U.S. Rep. Terri Sewell (AL‑07) and Rep. Adrian Smith (NE‑03) announced the Increasing Access to Quality Cardiac Rehabilitation Act, a bill that would allow advanced practice providers-including physician assistants, nurse practitioners, and clinical nurse specialists-to supervise patients' day‑to‑day rehabilitation care. Supporters say the change would help address staffing shortages and improve access to life‑saving cardiovascular services.

Sewell said the legislation is especially critical for Alabama, where heart disease remains the leading cause of death.

"Heart disease is the leading cause of death in Alabama, claiming far too many lives each year," Sewell said in a statement. "As lawmakers, we must do all we can to break down barriers to care. This legislation ensures that more patients-especially those in rural and underserved communities-can receive the life‑saving cardiovascular rehab services they need to recover and reduce the risk of future cardiac events."

Smith emphasized the importance of rehabilitation programs for patients recovering from serious cardiac or pulmonary conditions, noting that many eligible individuals struggle to access them.

"Cardiac and pulmonary rehabilitation is a low‑cost, high‑benefit option for patients recovering from life‑threatening health conditions," Smith said. "Unfortunately, not all individuals eligible for these resources are able to access them and achieve positive health outcomes. By further empowering highly skilled providers like Nurse Practitioners, Physician Associates, and Clinical Nurse Specialists to order and supervise these programs, we can improve the lives of more seniors in rural and underserved areas like Nebraska's Third District."
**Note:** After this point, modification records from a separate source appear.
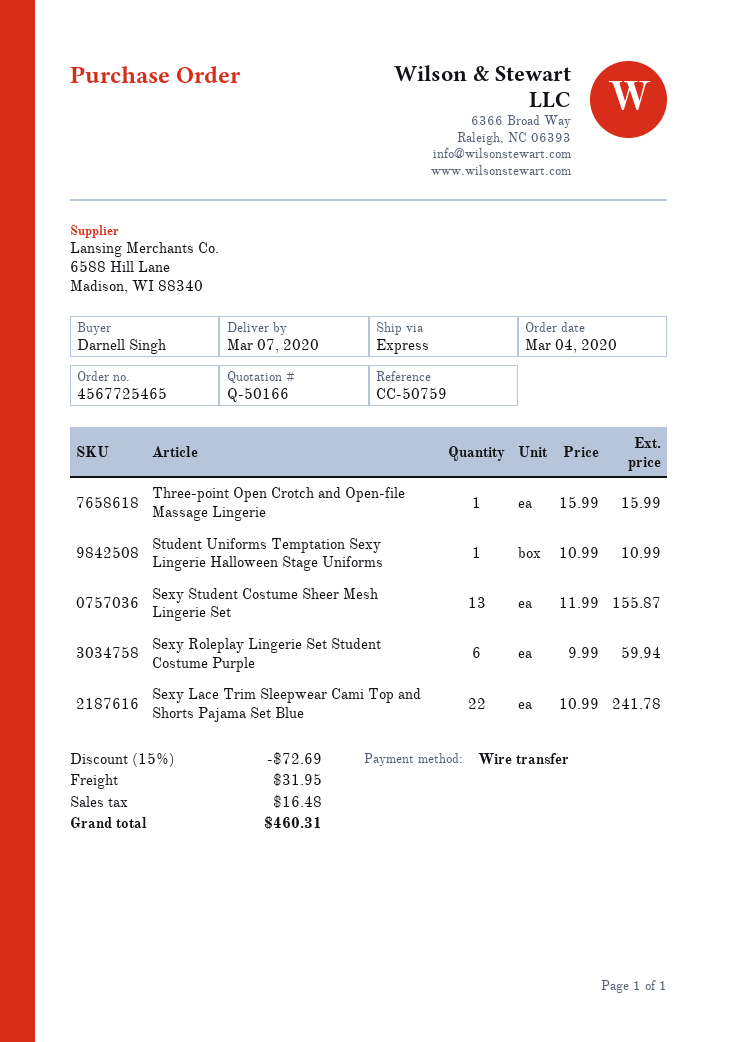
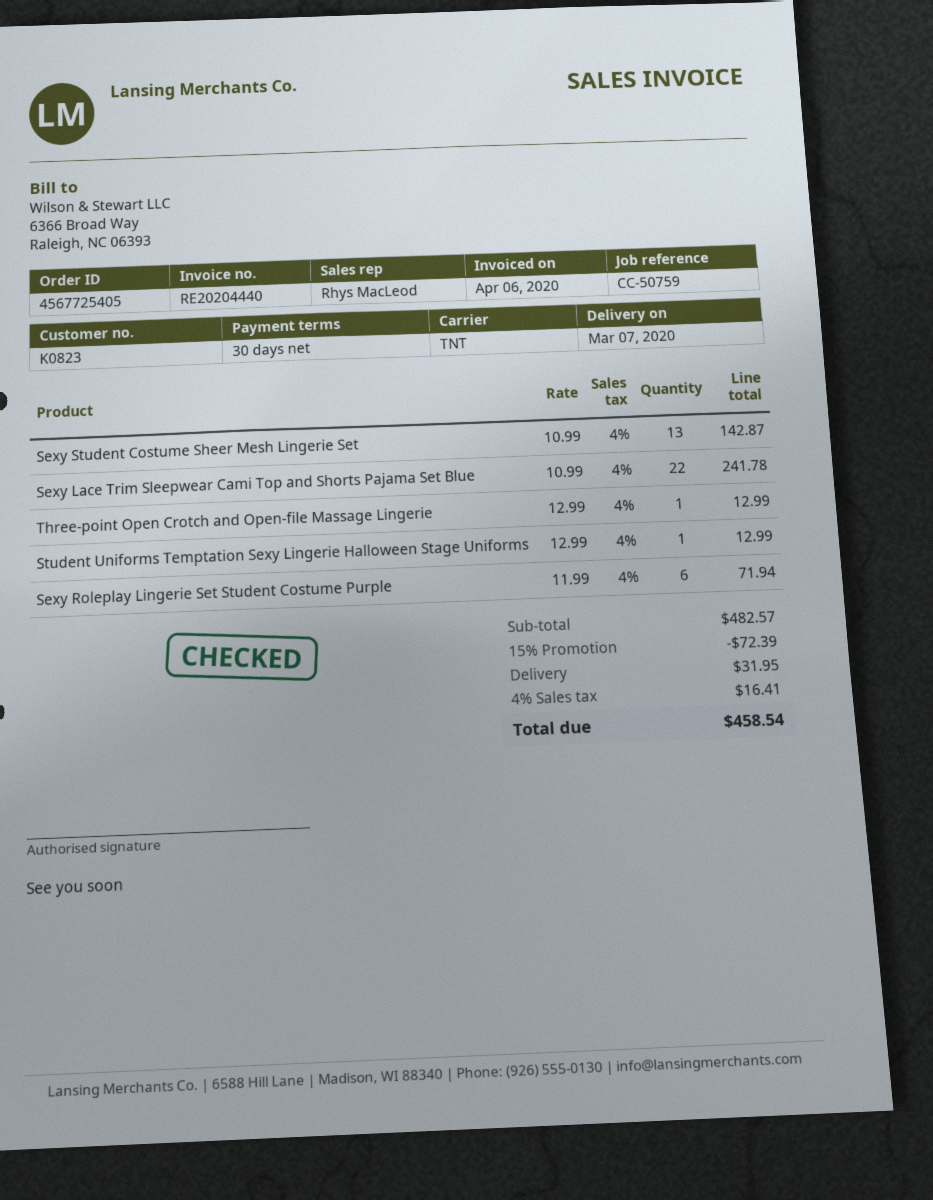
order number: 4567725465 -> 4567725405
shipping method: express -> TNT
Three-point Open Crotch and Open-file Massage Lingerie: 1 x 15.99 = 15.99 -> 1 x 12.99 = 12.99
Student Uniforms Temptation Sexy Lingerie Halloween Stage Uniforms: 1 x 10.99 = 10.99 -> 1 x 12.99 = 12.99
Sexy Student Costume Sheer Mesh Lingerie Set: 13 x 11.99 = 155.87 -> 13 x 10.99 = 142.87
Sexy Roleplay Lingerie Set Student Costume Purple: 6 x 9.99 = 59.94 -> 6 x 11.99 = 71.94
discount: 15% = 72.69 -> 15% = 72.39
tax: 16.48 -> 16.41
total: 460.31 -> 458.54

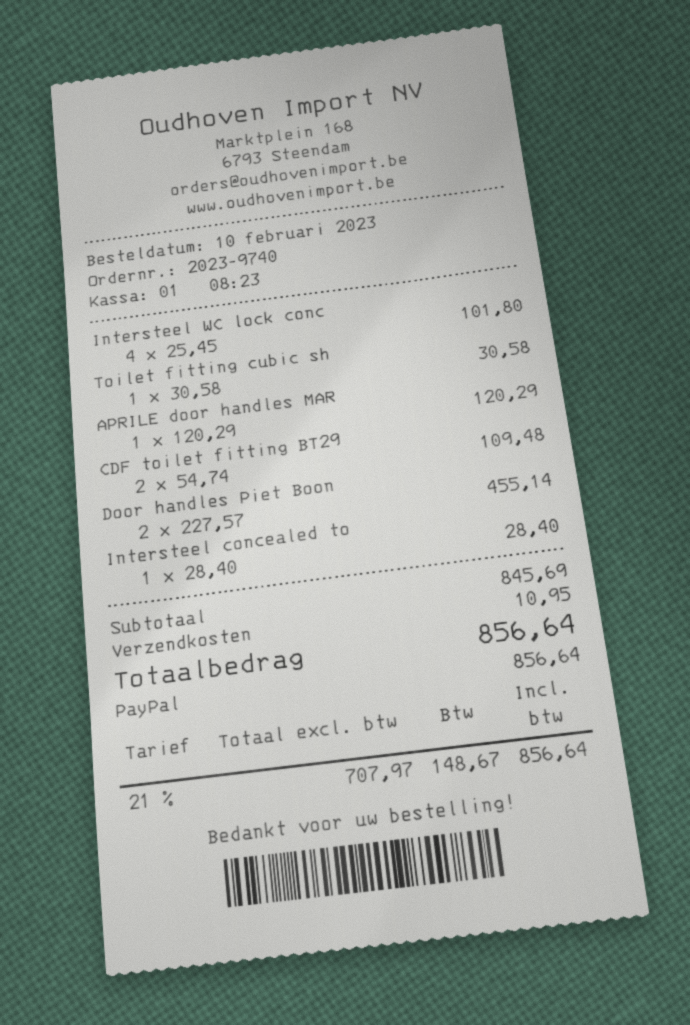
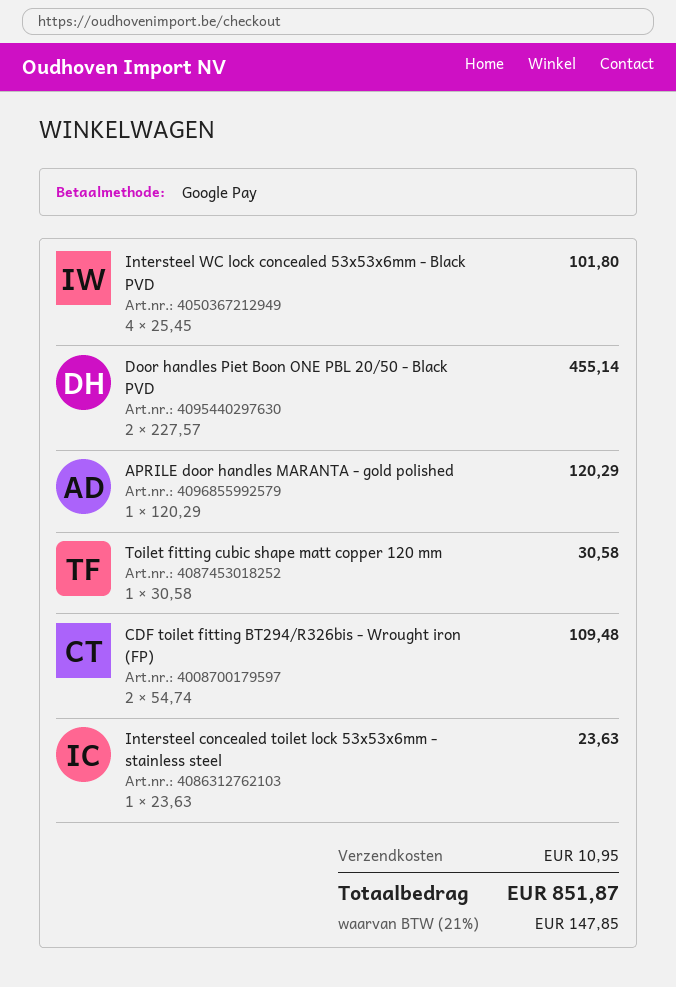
payment method: PayPal -> Google Pay
Intersteel concealed to: 1 x 28.40 = 28.40 -> 1 x 23.63 = 23.63
tax: 21% = 148.67 -> 21% = 147.85
total: 856.64 -> 851.87

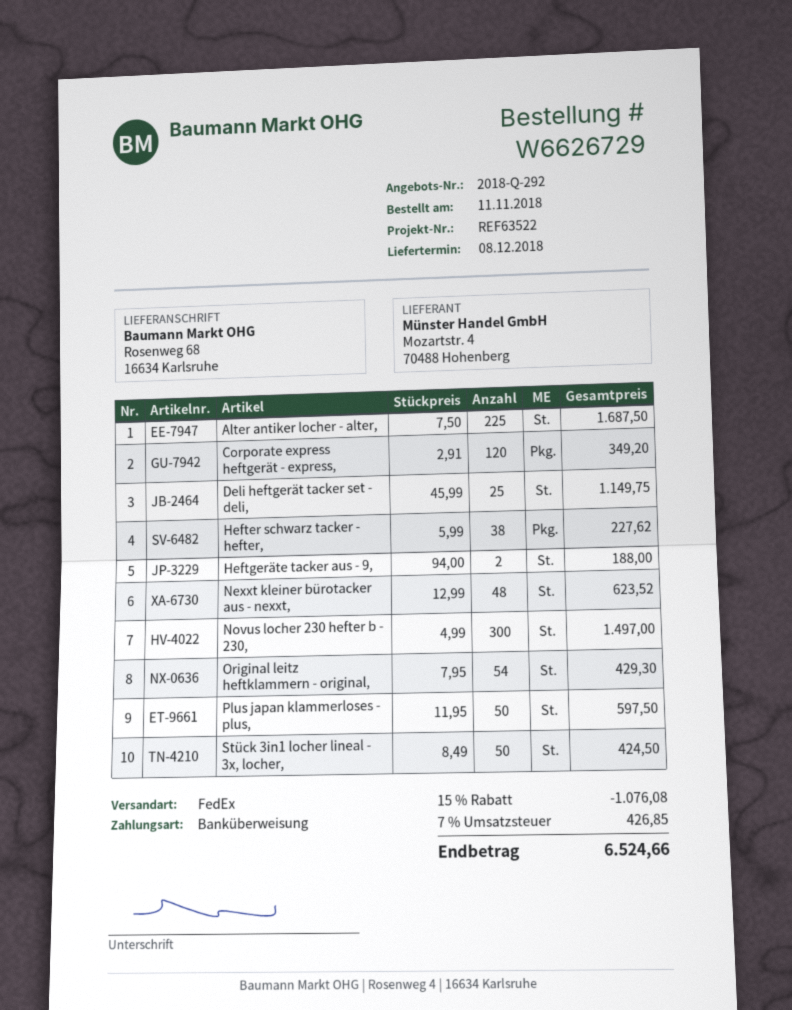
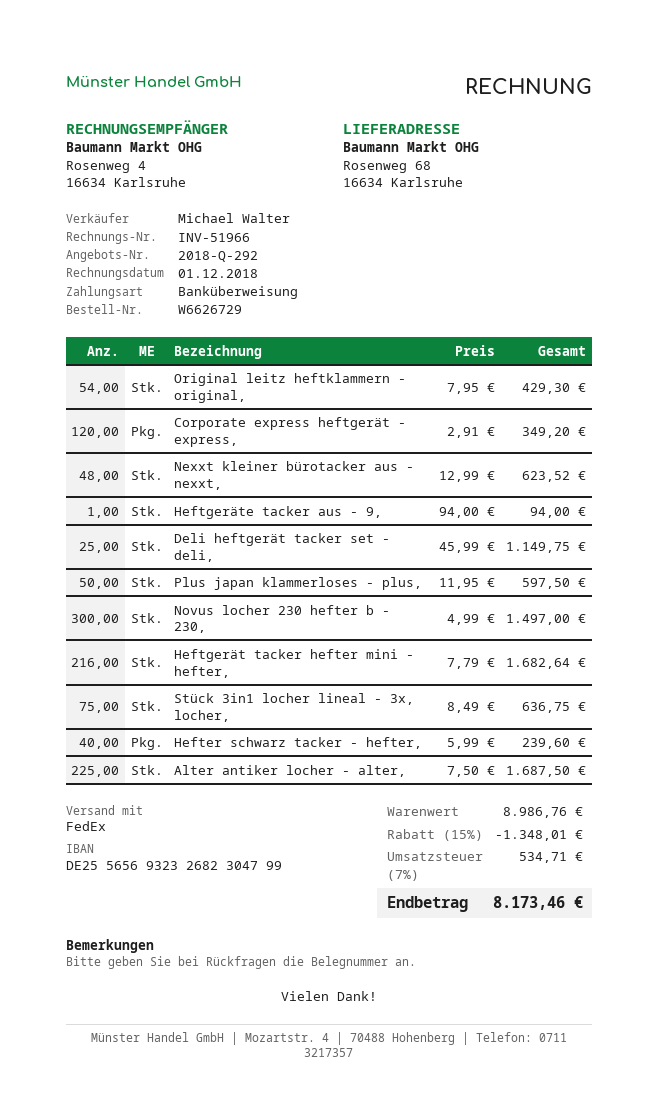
Hefter schwarz tacker - hefter,: 38 x 5.99 = 227.62 -> 40 x 5.99 = 239.60
Heftgeräte tacker aus - 9,: 2 x 94.00 = 188.00 -> 1 x 94.00 = 94.00
Stück 3in1 locher lineal - 3x, locher,: 50 x 8.49 = 424.50 -> 75 x 8.49 = 636.75
Heftgerät tacker hefter mini - hefter,: none -> 216 x 7.79 = 1682.64
discount: 15% = 1076.08 -> 15% = 1348.01
tax: 7% = 426.85 -> 7% = 534.71
total: 6524.66 -> 8173.46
If enacted, the bill would expand the pool of qualified supervisors for rehabilitation programs, a move advocates say could reduce wait times, increase program availability, and improve long‑term health outcomes for patients recovering from heart attacks, heart failure, and other serious conditions.

The legislation has drawn early support from health care organizations that argue expanded provider authority is essential to meeting growing demand for cardiovascular care nationwide.